**Task item:** Exact reproductions of all the entries, please, and no pictures.

++++++++

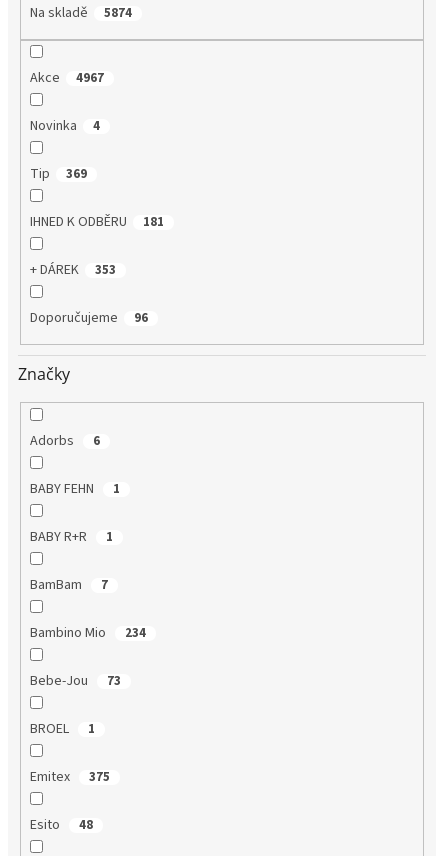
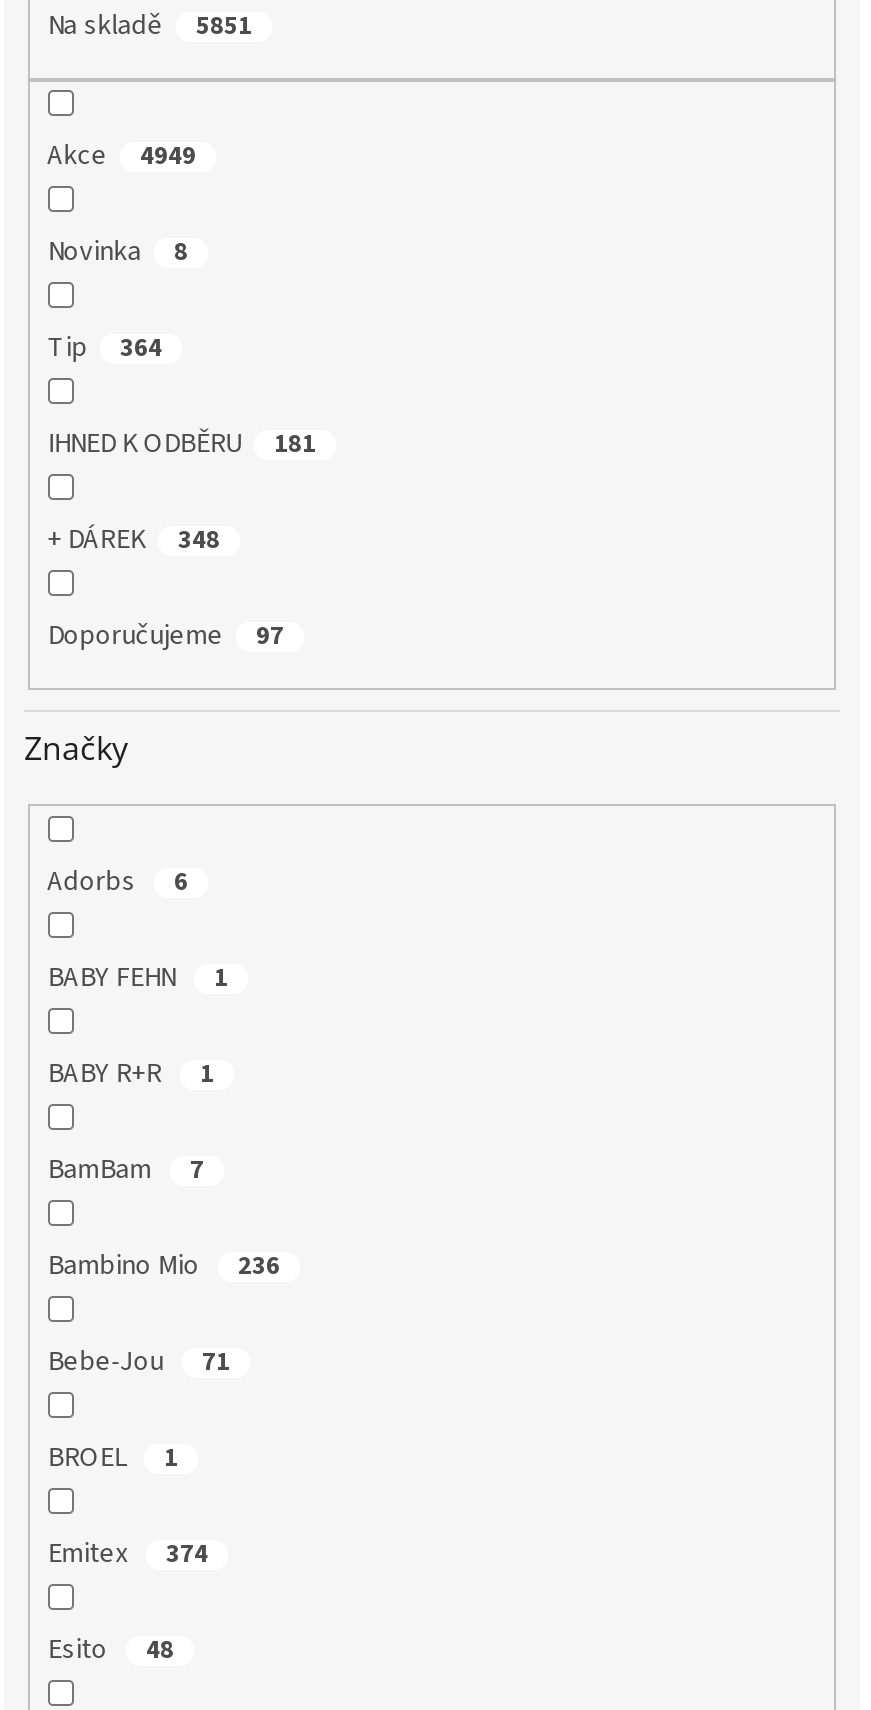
- Na skladě 5874
+ Na skladě 5851

- Akce 4967
+ Akce 4949

- Novinka 4
+ Novinka 8

- Tip 369
+ Tip 364

- + DÁREK 353
+ + DÁREK 348

- Doporučujeme 96
+ Doporučujeme 97

- Bambino Mio 234
+ Bambino Mio 236

- Bebe-Jou 73
+ Bebe-Jou 71

- Emitex 375
+ Emitex 374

++++++++

**Reply:**
- Na skladě 5874
+ Na skladě 5851

- Akce 4967
+ Akce 4949

- Novinka 4
+ Novinka 8

- Tip 369
+ Tip 364

- + DÁREK 353
+ + DÁREK 348

- Doporučujeme 96
+ Doporučujeme 97

- Bambino Mio 234
+ Bambino Mio 236

- Bebe-Jou 73
+ Bebe-Jou 71

- Emitex 375
+ Emitex 374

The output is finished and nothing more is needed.